Vor den Augen der Welt droht Syrien auseinanderzubrechen - und die Staatengemeinschaft schaut zu. Nun fordert der internationale Gesandte Lakhdar Brahimi den UN-Sicherheitsrat auf, endlich zu handeln. Fortschritte gebe es in letzter Zeit nicht.

Der internationale Syrien-Gesandte Lakhdar Brahimi hat im UN-Sicherheitsrat vor einem Zerfall des Bürgerkriegslandes gewarnt. Syrien breche vor aller Augen auseinander, sagte Brahimi Diplomaten zufolge in der hinter verschlossenen Türen abgehaltenen Sitzung des Gremiums. Syriens Präsident Baschar al-Assad werde es möglicherweise gelingen, sich vorerst an der Macht zu halten. Aber "die Legitimität der syrischen Führung ist ernsthaft, wahrscheinlich unwiderruflich, beschädigt."

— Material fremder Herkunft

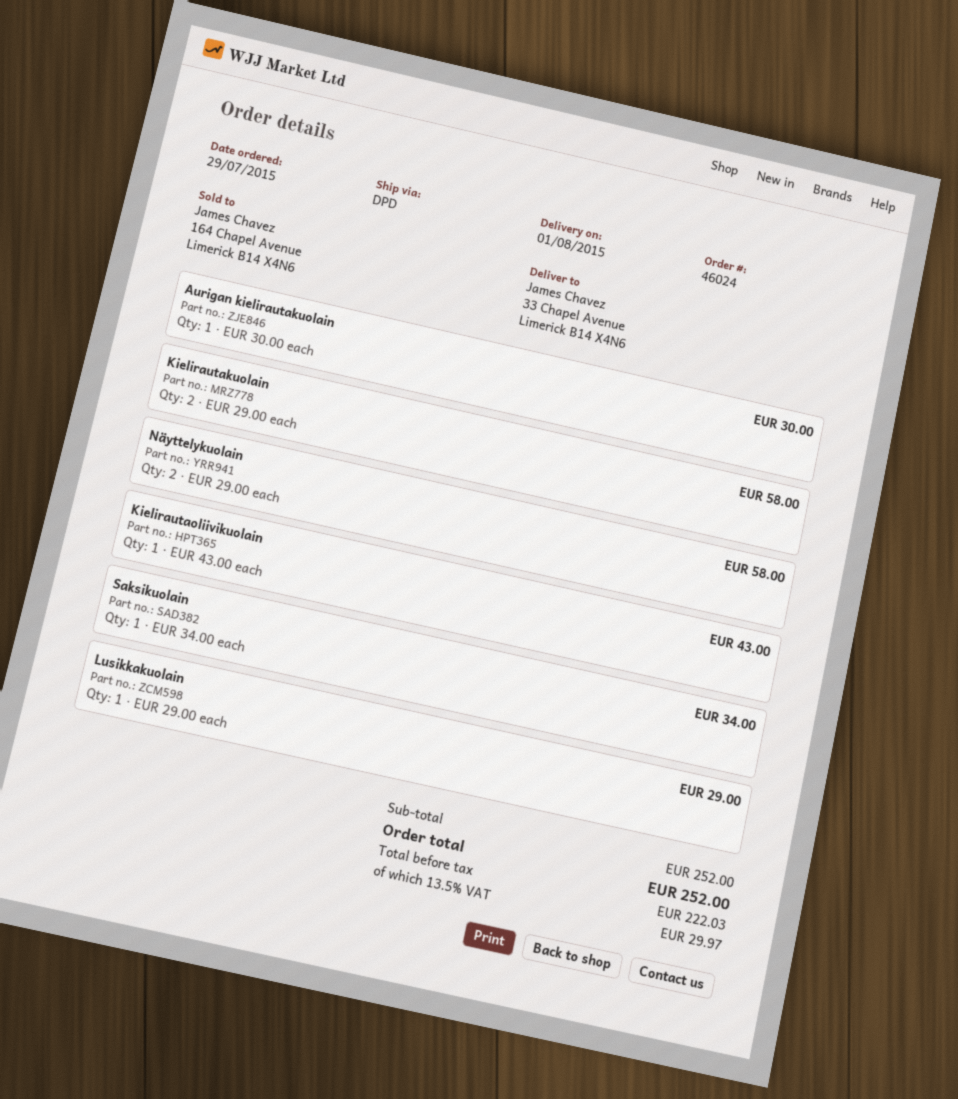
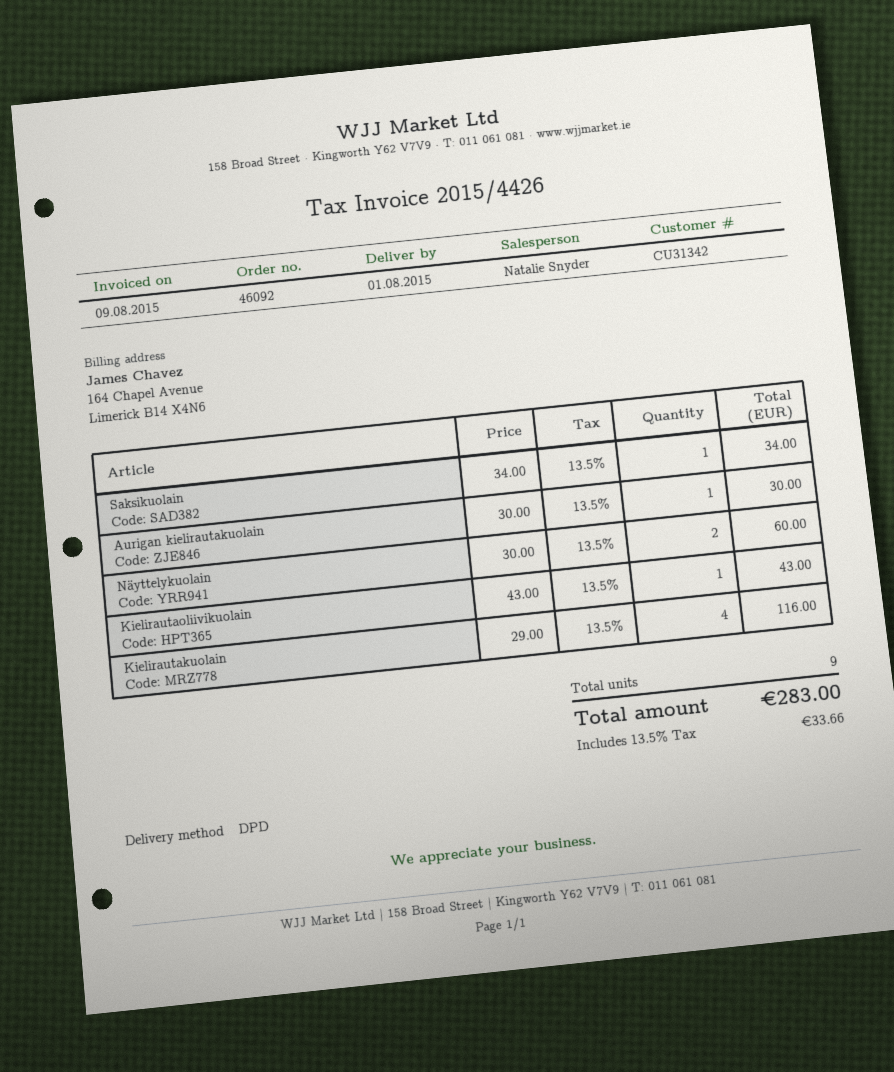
order number: 46024 -> 46092
Kielirautakuolain: 2 x 29.00 = 58.00 -> 4 x 29.00 = 116.00
Näyttelykuolain: 2 x 29.00 = 58.00 -> 2 x 30.00 = 60.00
Lusikkakuolain: 1 x 29.00 = 29.00 -> none
tax: 13.5% = 29.97 -> 13.5% = 33.66
total: 252.00 -> 283.00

"Nur die internationale Gemeinschaft kann helfen und da vor allem der Sicherheitsrat", sagte Brahimi, der für die Arabische Liga und die Vereinten Nationen in dem Konflikt vermittelt. Die Mitglieder des Sicherheitsrats müssten jedoch ihre gegenseitige Blockade überwinden und handeln. Die Bemühungen für ein Ende des seit fast zwei Jahren andauernden Konflikts hätten in den vergangenen zwei Monaten keinerlei Fortschritte gemacht.

Seit 2011 ist der Sicherheitsrat uneins darüber, wie er sich in dem Konflikt verhalten soll. Drei Resolutionen, in denen Assads Vorgehen gegen die Protestbewegung verurteilt worden wäre, scheiterten am Veto Russlands und Chinas. Russland wirft westlichen und arabischen Staaten vor, die Rebellen in Syrien zu unterstützen. In dem Konflikt sind UN-Schätzungen zufolge mehr als 60.000 Menschen getötet worden.